• WHAT YOU NEED TO DO:
All the lines below need to be transcribed exactly. Pictures get left out.
Start of GIVEN ENTRIES
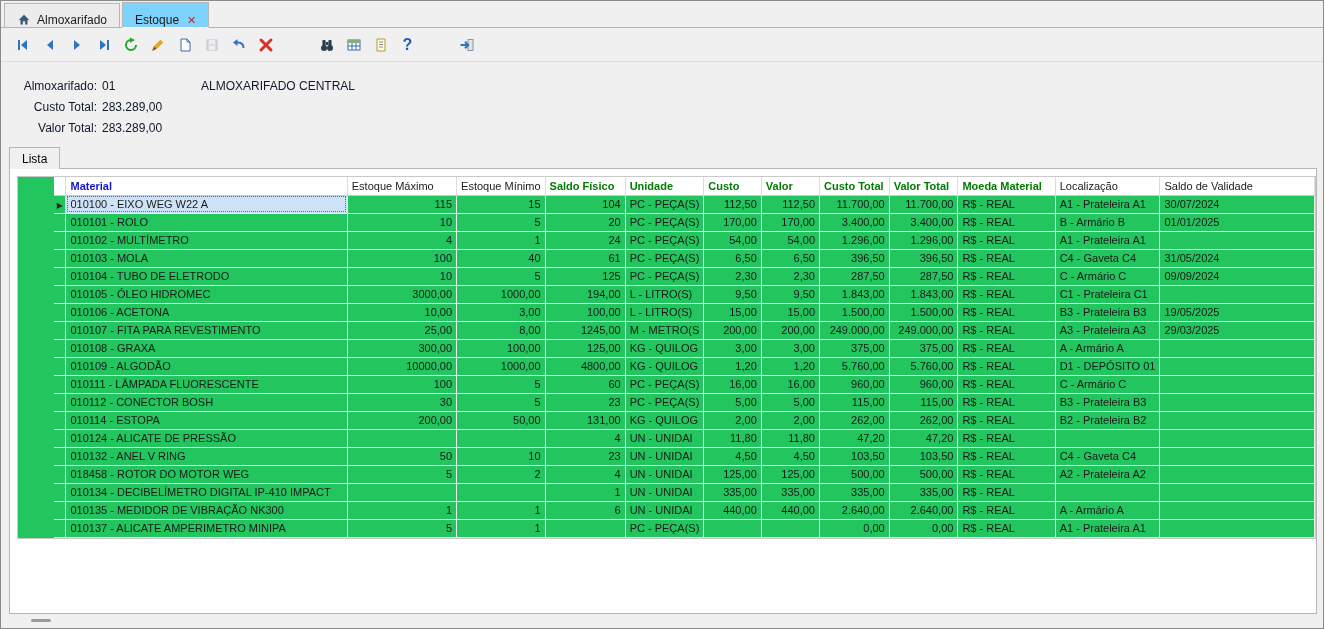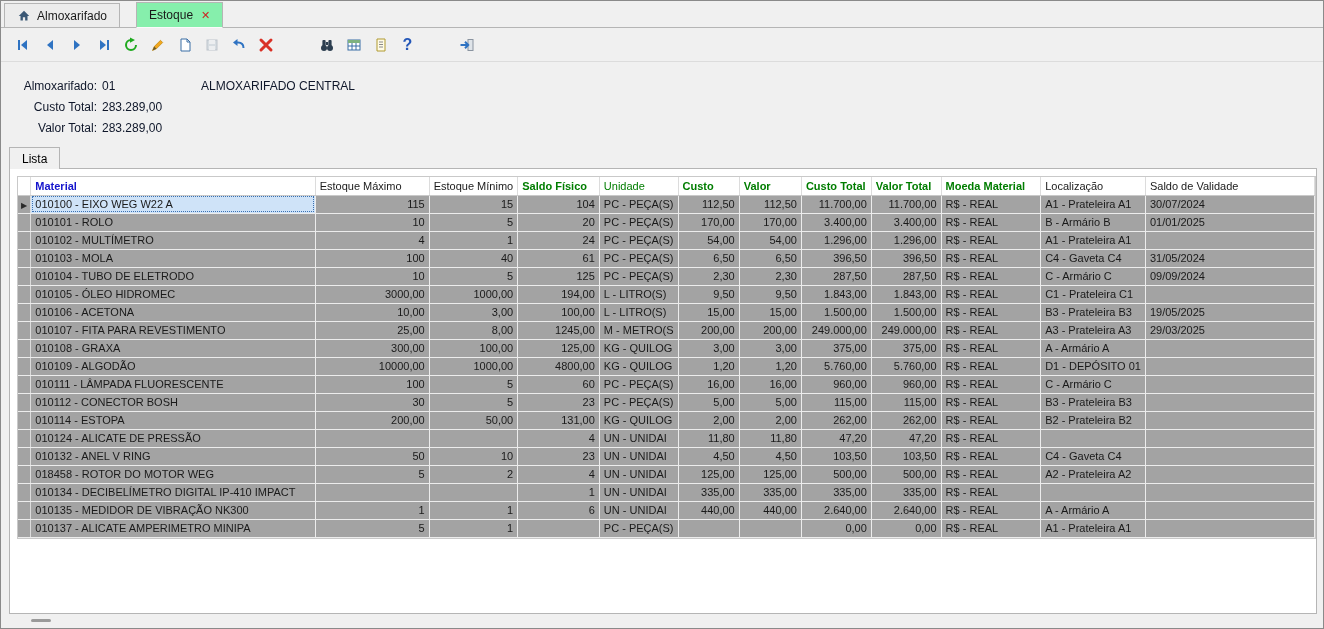--- a/index.html
+++ b/index.html
@@ -16,9 +16,9 @@
     display:flex; align-items:flex-end; padding-left:3px;
   }
   .doc-tab {
-    display:flex; align-items:center; gap:6px; height:24px; padding:0 12px;
+    display:flex; align-items:flex-end; gap:6px; height:24px; padding:0 12px;
     font-size:12px; color:#1a1a1a; border:1px solid #b5b5b5; border-bottom:none;
-    background:#ececec; margin-right:16px; cursor:default; white-space:nowrap;
+    background:#ececec; margin-right:2px; cursor:default; white-space:nowrap;
   }
   .doc-tab.active { background:#86efac; height:26px; margin-bottom:-1px; border-bottom:1px solid #fafafa; }
   .tab-close { color:#cc2222; font-weight:bold; font-size:11px; margin-left:2px; }

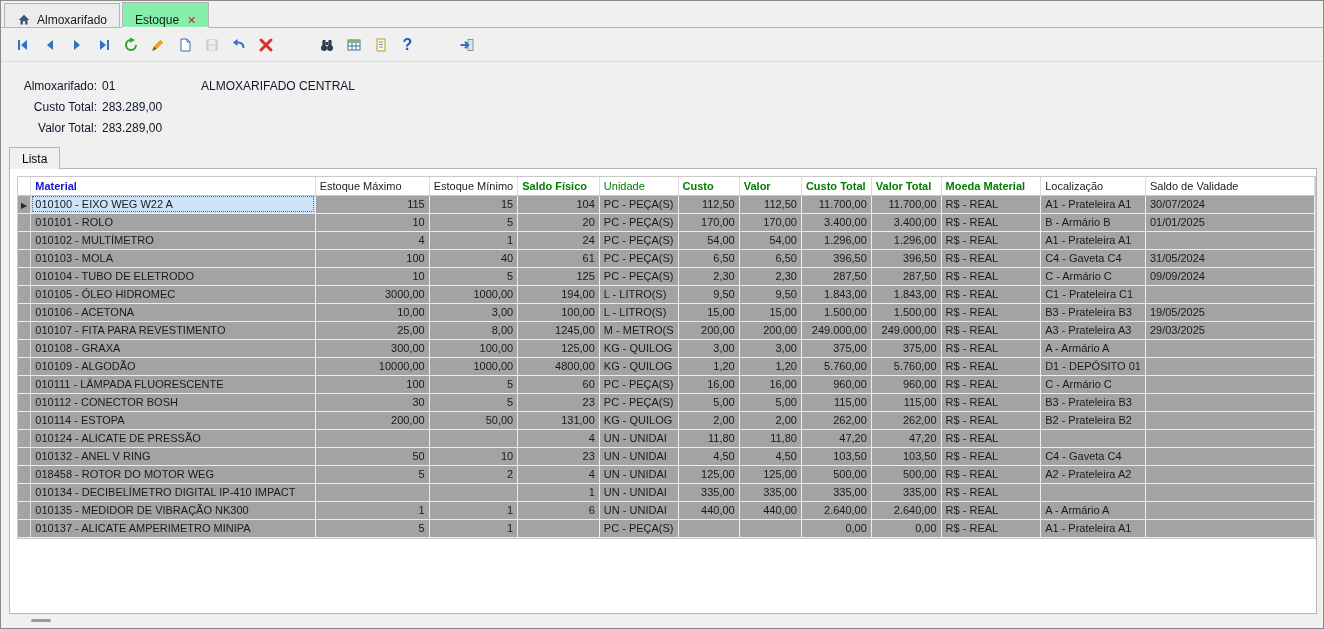--- a/index.html
+++ b/index.html
@@ -20,7 +20,7 @@
     font-size:12px; color:#1a1a1a; border:1px solid #b5b5b5; border-bottom:none;
     background:#ececec; margin-right:2px; cursor:default; white-space:nowrap;
   }
-  .doc-tab.active { background:#86efac; height:26px; margin-bottom:-1px; border-bottom:1px solid #fafafa; }
+  .doc-tab.active { background:#7dd3fc; height:26px; margin-bottom:-1px; border-bottom:1px solid #fafafa; }
   .tab-close { color:#cc2222; font-weight:bold; font-size:11px; margin-left:2px; }
 
   

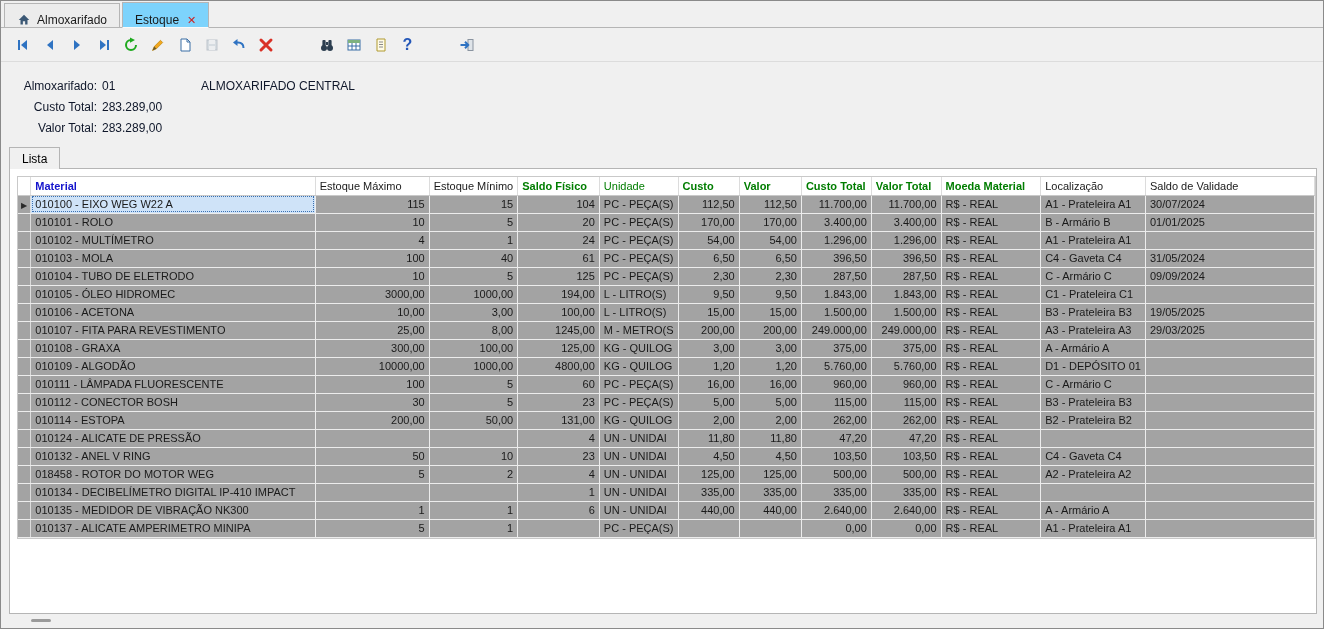--- a/index.html
+++ b/index.html
@@ -54,7 +54,7 @@
     position:absolute; left:8px; top:167px; width:1308px; height:446px;
     background:#ffffff; border:1px solid #b5b5b5; padding:7px 0 0 7px; z-index:2;
   }
-  .grid-wrap { display:inline-block; border:1px solid #c9c9c9; background:#a3a3a3; }
+  .grid-wrap { display:inline-block; border:1px solid #c9c9c9; background:#22c55e;padding-left:36px; }
   table.grid { border-collapse:collapse; table-layout:fixed; font-size:11px; color:#1a1a1a; }
   table.grid th, table.grid td {
     height:18px; padding:0 4px; overflow:hidden; white-space:nowrap;

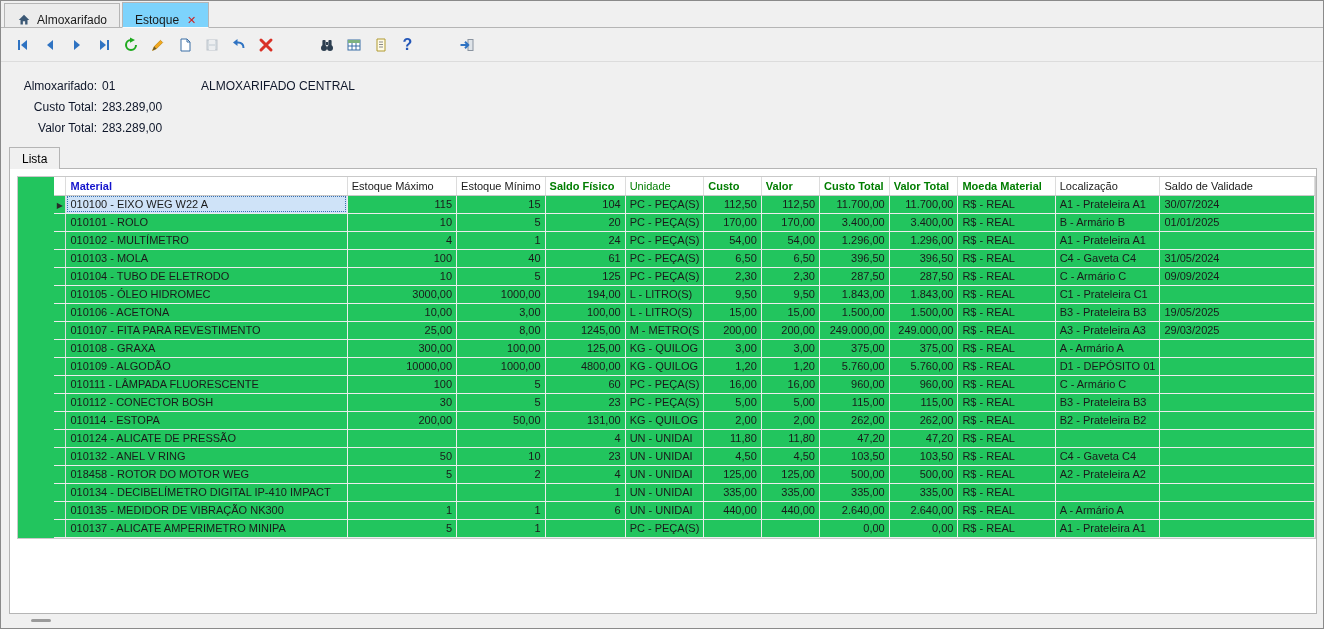--- a/index.html
+++ b/index.html
@@ -260,7 +260,7 @@
               <th style="color:#1a1a1a;font-weight:normal">Estoque Máximo</th>
               <th style="color:#1a1a1a;font-weight:normal">Estoque Mínimo</th>
               <th style="color:#007d00;font-weight:bold">Saldo Físico</th>
-              <th style="color:#007d00;font-weight:normal">Unidade</th>
+              <th style="color:#007d00;font-weight:bold">Unidade</th>
               <th style="color:#007d00;font-weight:bold">Custo</th>
               <th style="color:#007d00;font-weight:bold">Valor</th>
               <th style="color:#007d00;font-weight:bold">Custo Total</th>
End of GIVEN ENTRIES
• RESPONSE:
--- a/index.html
+++ b/index.html
@@ -16,9 +16,9 @@
     display:flex; align-items:flex-end; padding-left:3px;
   }
   .doc-tab {
-    display:flex; align-items:center; gap:6px; height:24px; padding:0 12px;
+    display:flex; align-items:flex-end; gap:6px; height:24px; padding:0 12px;
     font-size:12px; color:#1a1a1a; border:1px solid #b5b5b5; border-bottom:none;
-    background:#ececec; margin-right:16px; cursor:default; white-space:nowrap;
+    background:#ececec; margin-right:2px; cursor:default; white-space:nowrap;
   }
   .doc-tab.active { background:#86efac; height:26px; margin-bottom:-1px; border-bottom:1px solid #fafafa; }
   .tab-close { color:#cc2222; font-weight:bold; font-size:11px; margin-left:2px; }

--- a/index.html
+++ b/index.html
@@ -20,7 +20,7 @@
     font-size:12px; color:#1a1a1a; border:1px solid #b5b5b5; border-bottom:none;
     background:#ececec; margin-right:2px; cursor:default; white-space:nowrap;
   }
-  .doc-tab.active { background:#86efac; height:26px; margin-bottom:-1px; border-bottom:1px solid #fafafa; }
+  .doc-tab.active { background:#7dd3fc; height:26px; margin-bottom:-1px; border-bottom:1px solid #fafafa; }
   .tab-close { color:#cc2222; font-weight:bold; font-size:11px; margin-left:2px; }
 
   

--- a/index.html
+++ b/index.html
@@ -54,7 +54,7 @@
     position:absolute; left:8px; top:167px; width:1308px; height:446px;
     background:#ffffff; border:1px solid #b5b5b5; padding:7px 0 0 7px; z-index:2;
   }
-  .grid-wrap { display:inline-block; border:1px solid #c9c9c9; background:#a3a3a3; }
+  .grid-wrap { display:inline-block; border:1px solid #c9c9c9; background:#22c55e;padding-left:36px; }
   table.grid { border-collapse:collapse; table-layout:fixed; font-size:11px; color:#1a1a1a; }
   table.grid th, table.grid td {
     height:18px; padding:0 4px; overflow:hidden; white-space:nowrap;

--- a/index.html
+++ b/index.html
@@ -260,7 +260,7 @@
               <th style="color:#1a1a1a;font-weight:normal">Estoque Máximo</th>
               <th style="color:#1a1a1a;font-weight:normal">Estoque Mínimo</th>
               <th style="color:#007d00;font-weight:bold">Saldo Físico</th>
-              <th style="color:#007d00;font-weight:normal">Unidade</th>
+              <th style="color:#007d00;font-weight:bold">Unidade</th>
               <th style="color:#007d00;font-weight:bold">Custo</th>
               <th style="color:#007d00;font-weight:bold">Valor</th>
               <th style="color:#007d00;font-weight:bold">Custo Total</th>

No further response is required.